Sakio H, Iwase Y, Okuda C
Second Department of Anesthesiology, Dokkyo University School of Medicine, Tochigi.
Masui. 1990 Sep;39(9):1142-7.
We studied the effects of angiotensin II (A-II) antagonist, propranolol and prostaglandin F2 alpha (PGF2 alpha) on arterial hypoxemia after injecting autologous muscle to induce massive pulmonary embolism. Twenty-four anesthetized paralyzed dogs were divided into four groups; control, intravenous A-II antagonist (1-sarcosine, 8-isoleucine A-II) infusion at 5 micrograms.kg-1.min-1, intravenous propranolol injection at 1.5-2.0 mg, and intravenous PGF2 alpha infusion at 1 microgram.kg-1.min-1. With FIO2 of 0.33, the administration of A-II antagonist produced an increase in arterial PO2 from 134 +/- 16 (mean +/- SE) to 155 +/- 11 mmHg during infusion, and to 160 +/- 9 mmHg 30 min after infusion.
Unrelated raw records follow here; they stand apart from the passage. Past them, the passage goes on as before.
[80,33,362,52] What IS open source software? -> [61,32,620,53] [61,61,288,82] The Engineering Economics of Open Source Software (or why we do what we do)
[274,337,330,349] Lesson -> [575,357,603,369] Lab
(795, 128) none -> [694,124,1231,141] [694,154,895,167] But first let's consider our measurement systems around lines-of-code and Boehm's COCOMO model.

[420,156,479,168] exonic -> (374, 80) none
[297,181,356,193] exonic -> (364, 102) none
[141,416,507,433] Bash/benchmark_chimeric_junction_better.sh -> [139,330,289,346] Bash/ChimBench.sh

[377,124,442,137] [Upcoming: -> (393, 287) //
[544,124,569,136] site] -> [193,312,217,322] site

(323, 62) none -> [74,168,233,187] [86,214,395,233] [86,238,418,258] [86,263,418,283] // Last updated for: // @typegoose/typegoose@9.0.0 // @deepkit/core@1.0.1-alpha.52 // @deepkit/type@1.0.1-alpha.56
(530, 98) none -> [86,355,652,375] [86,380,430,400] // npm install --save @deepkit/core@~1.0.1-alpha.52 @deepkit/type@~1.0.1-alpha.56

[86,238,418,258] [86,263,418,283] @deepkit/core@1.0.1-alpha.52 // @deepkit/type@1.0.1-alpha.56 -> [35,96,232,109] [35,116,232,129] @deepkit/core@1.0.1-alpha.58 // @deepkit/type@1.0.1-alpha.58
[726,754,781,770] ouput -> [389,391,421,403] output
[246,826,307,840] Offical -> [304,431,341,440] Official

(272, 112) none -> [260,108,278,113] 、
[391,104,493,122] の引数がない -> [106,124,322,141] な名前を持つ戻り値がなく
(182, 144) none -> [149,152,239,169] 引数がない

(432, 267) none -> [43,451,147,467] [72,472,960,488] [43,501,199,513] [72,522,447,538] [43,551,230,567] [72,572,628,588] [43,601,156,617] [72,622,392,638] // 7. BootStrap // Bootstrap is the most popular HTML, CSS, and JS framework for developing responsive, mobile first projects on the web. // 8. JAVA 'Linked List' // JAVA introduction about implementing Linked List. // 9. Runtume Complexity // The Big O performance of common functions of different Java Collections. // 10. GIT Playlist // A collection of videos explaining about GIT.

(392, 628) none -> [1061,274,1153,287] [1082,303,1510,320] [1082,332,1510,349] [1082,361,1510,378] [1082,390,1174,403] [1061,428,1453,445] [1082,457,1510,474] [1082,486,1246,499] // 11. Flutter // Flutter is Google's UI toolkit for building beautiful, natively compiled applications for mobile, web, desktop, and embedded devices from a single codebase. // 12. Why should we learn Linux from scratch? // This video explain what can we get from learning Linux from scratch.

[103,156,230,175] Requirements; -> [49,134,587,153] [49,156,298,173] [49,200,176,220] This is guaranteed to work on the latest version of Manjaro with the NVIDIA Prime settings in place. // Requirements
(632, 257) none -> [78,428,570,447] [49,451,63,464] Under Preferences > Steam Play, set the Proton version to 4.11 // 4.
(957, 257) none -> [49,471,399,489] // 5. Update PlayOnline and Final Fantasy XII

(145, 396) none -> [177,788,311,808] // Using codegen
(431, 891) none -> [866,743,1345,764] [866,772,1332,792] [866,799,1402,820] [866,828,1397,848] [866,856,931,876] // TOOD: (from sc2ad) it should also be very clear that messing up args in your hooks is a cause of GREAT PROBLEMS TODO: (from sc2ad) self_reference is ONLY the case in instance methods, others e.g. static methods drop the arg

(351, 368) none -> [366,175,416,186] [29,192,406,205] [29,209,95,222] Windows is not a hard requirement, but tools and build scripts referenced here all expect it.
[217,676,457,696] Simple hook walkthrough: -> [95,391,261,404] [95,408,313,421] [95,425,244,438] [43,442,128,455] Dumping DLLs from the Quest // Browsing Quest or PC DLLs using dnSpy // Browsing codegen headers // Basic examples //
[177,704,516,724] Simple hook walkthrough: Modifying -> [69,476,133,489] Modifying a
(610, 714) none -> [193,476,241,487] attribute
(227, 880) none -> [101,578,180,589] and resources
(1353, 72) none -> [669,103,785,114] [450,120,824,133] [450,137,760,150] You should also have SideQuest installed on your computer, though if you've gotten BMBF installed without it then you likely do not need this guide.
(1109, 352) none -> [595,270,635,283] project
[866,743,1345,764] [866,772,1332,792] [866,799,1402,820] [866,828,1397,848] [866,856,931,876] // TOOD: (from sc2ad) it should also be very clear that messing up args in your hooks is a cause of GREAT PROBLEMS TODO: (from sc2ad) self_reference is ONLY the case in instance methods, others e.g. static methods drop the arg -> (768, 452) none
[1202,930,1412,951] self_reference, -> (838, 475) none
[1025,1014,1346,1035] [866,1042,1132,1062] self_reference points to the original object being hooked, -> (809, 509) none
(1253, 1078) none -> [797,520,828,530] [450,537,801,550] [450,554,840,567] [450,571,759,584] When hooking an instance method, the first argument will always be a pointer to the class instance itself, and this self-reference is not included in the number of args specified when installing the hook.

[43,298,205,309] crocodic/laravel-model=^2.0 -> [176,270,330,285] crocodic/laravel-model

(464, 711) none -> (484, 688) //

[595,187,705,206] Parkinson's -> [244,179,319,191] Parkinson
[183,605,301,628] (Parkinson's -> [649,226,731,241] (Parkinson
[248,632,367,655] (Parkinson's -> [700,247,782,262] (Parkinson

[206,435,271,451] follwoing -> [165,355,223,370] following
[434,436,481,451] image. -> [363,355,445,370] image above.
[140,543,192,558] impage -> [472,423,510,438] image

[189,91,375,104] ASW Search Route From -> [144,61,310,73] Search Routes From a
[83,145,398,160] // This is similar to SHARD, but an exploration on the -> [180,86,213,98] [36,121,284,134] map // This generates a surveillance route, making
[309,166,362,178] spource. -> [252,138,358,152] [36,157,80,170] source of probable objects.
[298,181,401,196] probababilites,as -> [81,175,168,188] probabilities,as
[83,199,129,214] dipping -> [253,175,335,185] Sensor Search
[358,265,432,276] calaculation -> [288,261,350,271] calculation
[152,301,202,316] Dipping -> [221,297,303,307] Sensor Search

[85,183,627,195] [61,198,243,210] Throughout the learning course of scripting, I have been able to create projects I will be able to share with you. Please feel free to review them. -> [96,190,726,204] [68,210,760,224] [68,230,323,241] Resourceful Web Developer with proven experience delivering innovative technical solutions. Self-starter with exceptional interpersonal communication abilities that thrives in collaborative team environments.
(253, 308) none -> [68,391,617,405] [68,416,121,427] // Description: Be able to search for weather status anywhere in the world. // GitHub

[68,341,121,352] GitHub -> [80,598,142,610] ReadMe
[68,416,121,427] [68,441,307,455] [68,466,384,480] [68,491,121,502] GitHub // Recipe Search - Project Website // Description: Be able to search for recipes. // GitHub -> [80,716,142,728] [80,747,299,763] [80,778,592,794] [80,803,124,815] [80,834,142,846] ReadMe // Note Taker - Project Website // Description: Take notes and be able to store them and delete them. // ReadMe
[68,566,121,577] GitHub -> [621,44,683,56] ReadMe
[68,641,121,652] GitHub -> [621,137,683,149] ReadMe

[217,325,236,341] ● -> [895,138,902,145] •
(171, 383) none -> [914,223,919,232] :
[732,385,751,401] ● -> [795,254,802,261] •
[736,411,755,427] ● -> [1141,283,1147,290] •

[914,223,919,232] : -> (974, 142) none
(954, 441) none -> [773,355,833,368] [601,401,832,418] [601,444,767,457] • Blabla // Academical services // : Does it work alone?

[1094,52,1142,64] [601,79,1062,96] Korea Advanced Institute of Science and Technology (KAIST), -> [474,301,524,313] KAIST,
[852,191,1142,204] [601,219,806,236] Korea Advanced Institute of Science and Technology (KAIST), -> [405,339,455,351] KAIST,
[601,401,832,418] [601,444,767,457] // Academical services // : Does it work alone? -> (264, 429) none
Simultaneous hemodynamic measurements demonstrated no significant changes in arterial blood pressure and heart rate, but a slight increase in cardiac output was observed. On the other hand, propranolol and PGF2 alpha did not reverse the pulmonary oxygenation. Cardiac output decreased after propranolol, and alveolar dead space and pulmonary artery pressure increased further after PGF2 alpha. We conclude that A-II antagonist may be effective in the treatment of massive pulmonary embolism, possibly by improving the ventilation-perfusion relationship. The exact mechanism of the effect of A-II antagonist has not been clarified.
我们研究了血管紧张素II(A-II)拮抗剂、普萘洛尔和前列腺素F2α(PGF2α)对注射自体肌肉诱导大量肺栓塞后动脉低氧血症的影响。将24只麻醉致瘫的犬分为四组:对照组、以5微克·千克⁻¹·分钟⁻¹的速度静脉输注A-II拮抗剂(1-肌氨酸,8-异亮氨酸A-II)、静脉注射1.5 - 2.0毫克普萘洛尔以及以1微克·千克⁻¹·分钟⁻¹的速度静脉输注PGF2α。在吸入氧分数(FIO2)为0.33时,输注A-II拮抗剂期间动脉血氧分压(PO2)从134±16(均值±标准误)毫米汞柱升至155±11毫米汞柱,输注后30分钟升至160±9毫米汞柱。同时进行的血流动力学测量显示动脉血压和心率无显著变化,但心输出量略有增加。另一方面,普萘洛尔和PGF2α并未改善肺氧合。普萘洛尔注射后心输出量下降,PGF2α注射后肺泡死腔和肺动脉压进一步升高。我们得出结论,A-II拮抗剂可能对大量肺栓塞有效,可能是通过改善通气-灌注关系。A-II拮抗剂作用的确切机制尚未阐明。